I'm a mom, that's how. Actually it was before any controversy in the Christian community.  I'm very much involved in my children's lives and [the mother of] one of their friends said, "I've just read the most fabulous book.  Sarah loves it.  It's about this little boy who finds out he's a wizard and he goes off to this school to learn witchcraft."

And I went, "Oh, lovely." So I read the first book thinking I was reading it to explain to my kids why they couldn't. I could see immediately that it would be enormously popular. As I looked at it, it did not take me very long at all to decide that this was something tremendously useful for an involved Christian parent.

What do you say to people who say the problem with Harry Potter is that it encourages kids to dabble in witchcraft, divination, sorcery, and casting spells? The Bible says God abhors these things.

I absolutely agree that God abhors them.  I abhor them. One of the things that convinced me to take on Harry Potter with my children was I saw that it would be a tremendous tool for me to help them learn spiritual discernment.

I took them to Deuteronomy 18. I made it clear to my children that we are totally against witchcraft. But, I said to them, "Here's what we're going to do: What [J.K. Rowling] has done is she's mixed really fun, wonderful, creative creatures with some things that actually are real according to the Bible.  And so I want you to practice sorting it out.  As I'm reading the story, raise your hand if you find something that is also real in our world and then we can go to the Bible and understand it."

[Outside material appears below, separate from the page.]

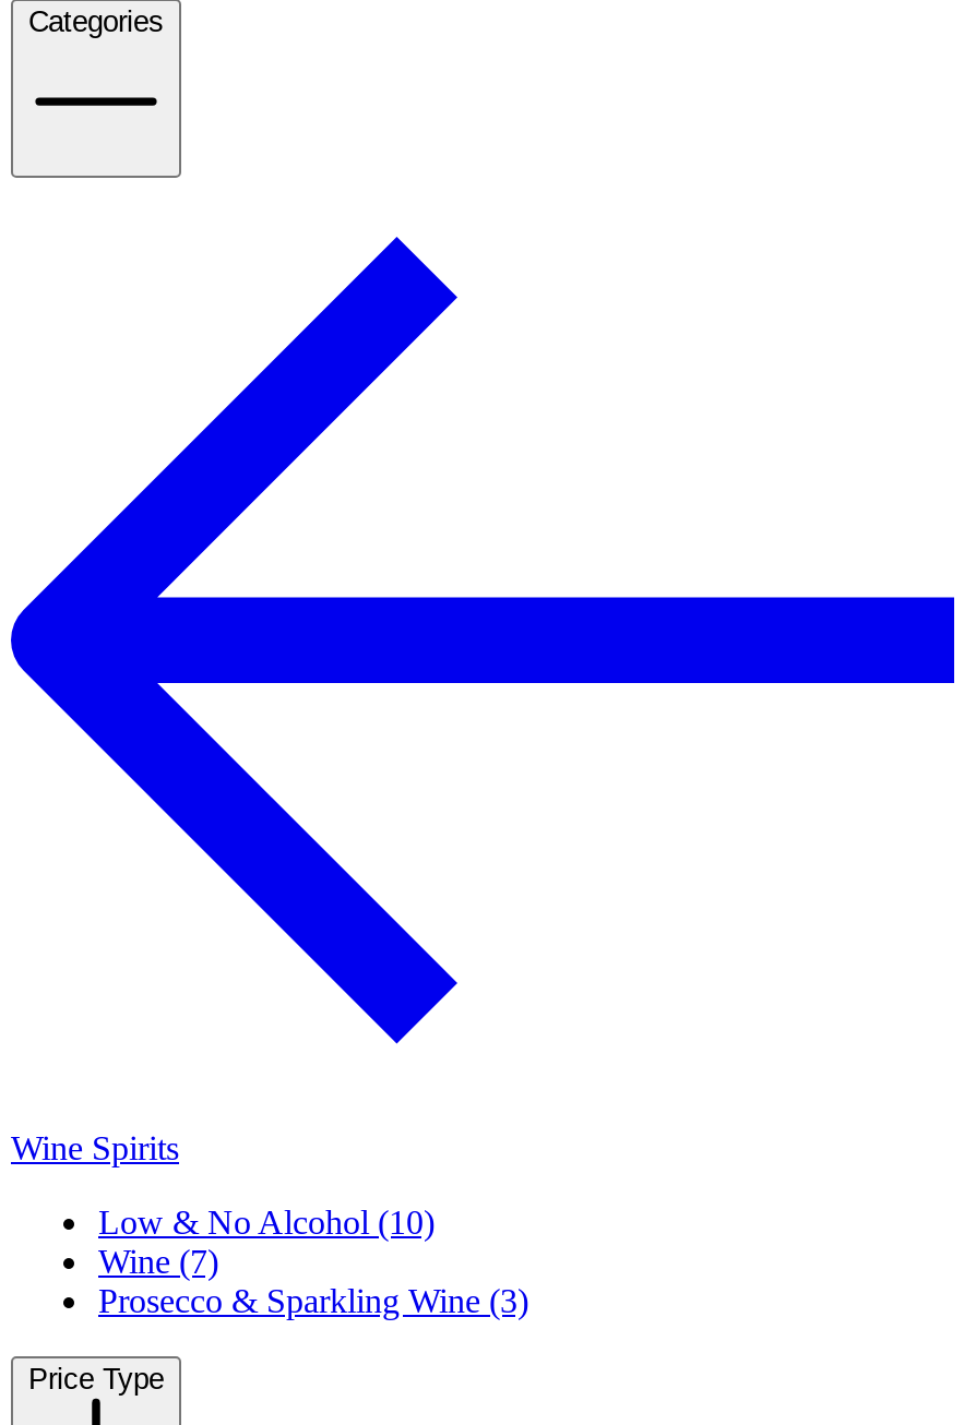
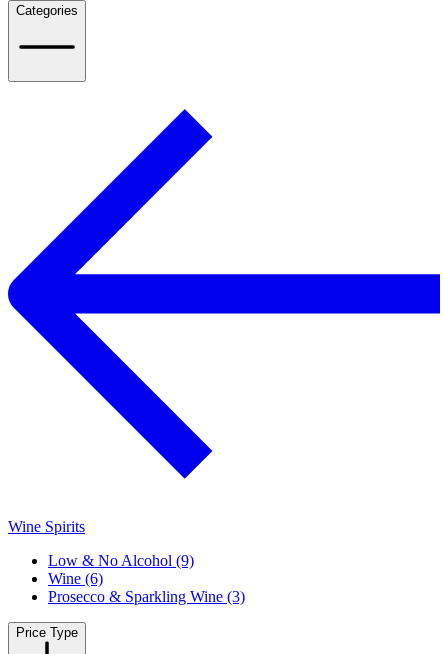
[98,1205,435,1242] Low & No Alcohol (10) -> [48,552,194,569] Low & No Alcohol (9)
[98,1244,218,1281] Wine (7) -> [48,570,103,587] Wine (6)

I went through and made sure that my children understood every single thing in these stories so that now they really are better able to help their non-Christian friends who are reading these stories.

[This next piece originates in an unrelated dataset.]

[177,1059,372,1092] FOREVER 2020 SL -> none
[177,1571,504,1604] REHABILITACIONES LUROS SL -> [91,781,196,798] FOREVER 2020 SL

In the stories you really see the dangers of the occult. You see the dangers of evil.  So I turned it into really some tremendous lessons on spiritual discernment. For all the fear that [the books are] going to be leading kids into the occult, I've not found any real children who have become occultists because of Harry Potter. 

There was a four year old who jumped off her counter on a broom, thought she could fly, and got hurt. And there are kids who will, you know, dabble with casting spells.  And they might get on a website and go to another one.  Therefore, that is all the more reason that we, as parents, must engage it.

What else do you say to opponents of Harry Potter?

If you start dissecting literature in this way, you end up looking at The Chronicles of Narnia and saying, "The Magician's Nephew.  My goodness."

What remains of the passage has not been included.